Женщина при 1000 °С — страница 53 из 96

Я смотрела на Ганса Юргена снизу вверх, а он, с гитлеровским блеском в глазах, уставился на человека на полу — с блеском, вопившим: «Я узнаю его! Это и впрямь его брат!»

«Это я часто втолковываю братцу Адди. „Тебе, братишка, детей завести надо, — говорю я ему за кружкой пива. — Тебе надо баб дрючить, по меньшей мере трех в день, чтоб у тебя за десять лет получилось 30 000 детей!“ Где бы мы тогда были? Да наши солдаты тогда бы до Пекина дошли, не то что до Москвы! Сам я оттрубил свою ночную вахту и зачал семнадцать детей за семь месяцев в баварских селах, но мне пришлось пуститься наутек, когда местные крестьяне увидели, что из утроб их дочерей высовываются еврейские носы. И бежал я так быстро, что в конце концов из-под меня убежали ноги, и теперь они живут далеко-далеко отдельно от туловища и спины, да ведают о том бездетные в земле Ханаанской!»

«Ев… еврейские?» — переспросил солдат, точно так же, как раньше.

«Ах, простите, я, кажется, забыл представиться? Аарон Гитлер — последний еврей в государстве моего брата. Я в алфавитном списке стою в самом начале, настолько далеко впереди всех, что меня нечаянно пропустили».

Весельчак приподнял шляпу: под ней была кипа на макушке — черная заплатка, утопавшая в грязных волосах. Солдат проглотил это зрелище весьма изящным образом: кадык ненадолго застыл на узком застегнутом воротнике куртки, повиснув на паре жестких волосков. А я больше всего обрадовалась, когда Аарон вновь нахлобучил шляпу на голову.

«Но ты погоди, не убивай меня. Меня никому нельзя убивать! Никому-никому, кроме моего брата, причем его же собственным газом. Точнее, газами. Он их сейчас копит. Ест только одну кислую капусту и горох. Так что когда мы встретимся — и целиком, и по половинке, — будет такой пердеж! Сказал юде и спел „йодль“! Йодль-йу-ху!»

Сейчас можно было смело вызывать сотрудников Музея восковых фигур с тачкой, чтоб они забрали немецого солдата.

«Но прошу вас, не поймите меня превратно. Я только наполовину еврей. Обе мои ноги были католиками.

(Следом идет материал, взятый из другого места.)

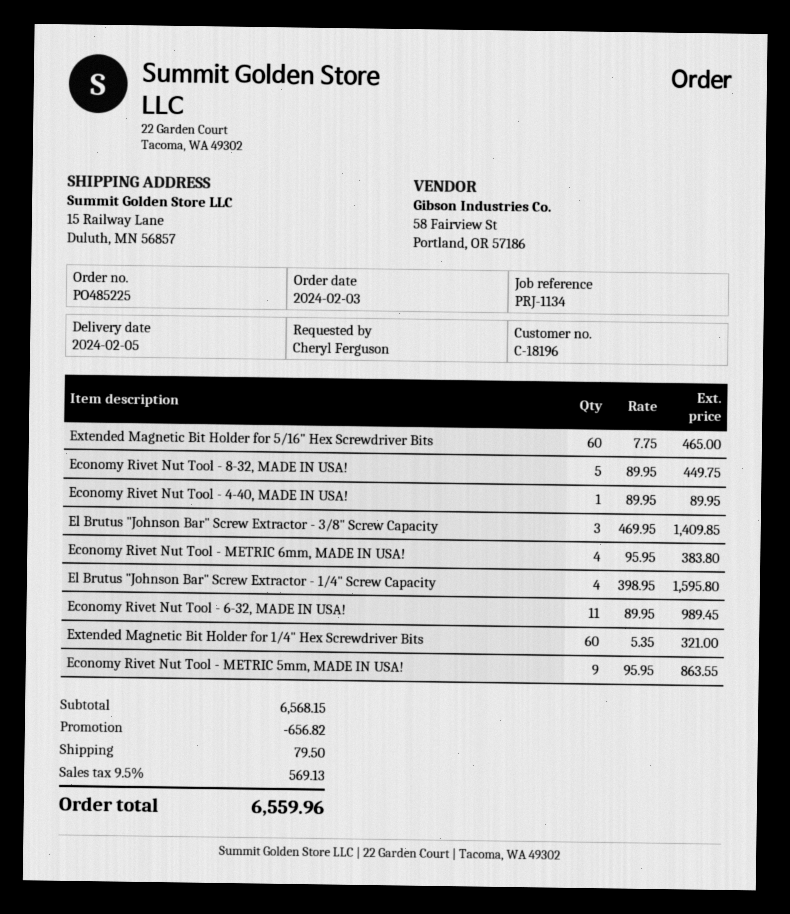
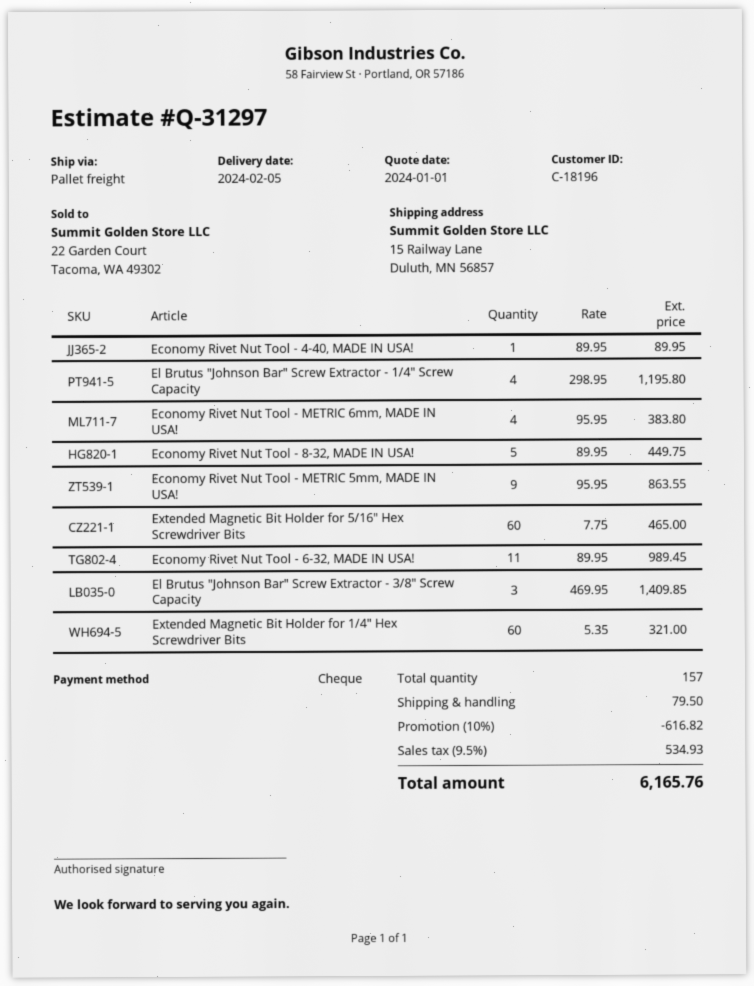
El Brutus "Johnson Bar" Screw Extractor - 1/4" Screw Capacity: 4 x 398.95 = 1595.80 -> 4 x 298.95 = 1195.80
discount: 656.82 -> 616.82
tax: 9.5% = 569.13 -> 9.5% = 534.93
total: 6559.96 -> 6165.76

Были два такие благочестивые пастора, но им жутко нравилось качать детей. И они тяжело переживали перспективу быть увенчанными желтой звездой. Но не волнуйтесь, любезный Ганс! У нашего возлюбленного брата и туловище, и обе ноги — истинные арийцы, и не его вина, что его брат — юде. Это наш отец, Алоиз, так жестоко оступился по дороге в школу с маленьким Адди, и заставил мальчугана ждать в коридоре, пока сам он затыкал в то позорище, которым была и вечно пребудет скважина моей матери, что и вызвало всю эту бурю над Европой. Да, все… Все это из-за меня! Из-за моего зачатия, моего рождения! Я! Первородный грех моего отца! Месть моего брата! Страдания человечества! О, горе! Горе!»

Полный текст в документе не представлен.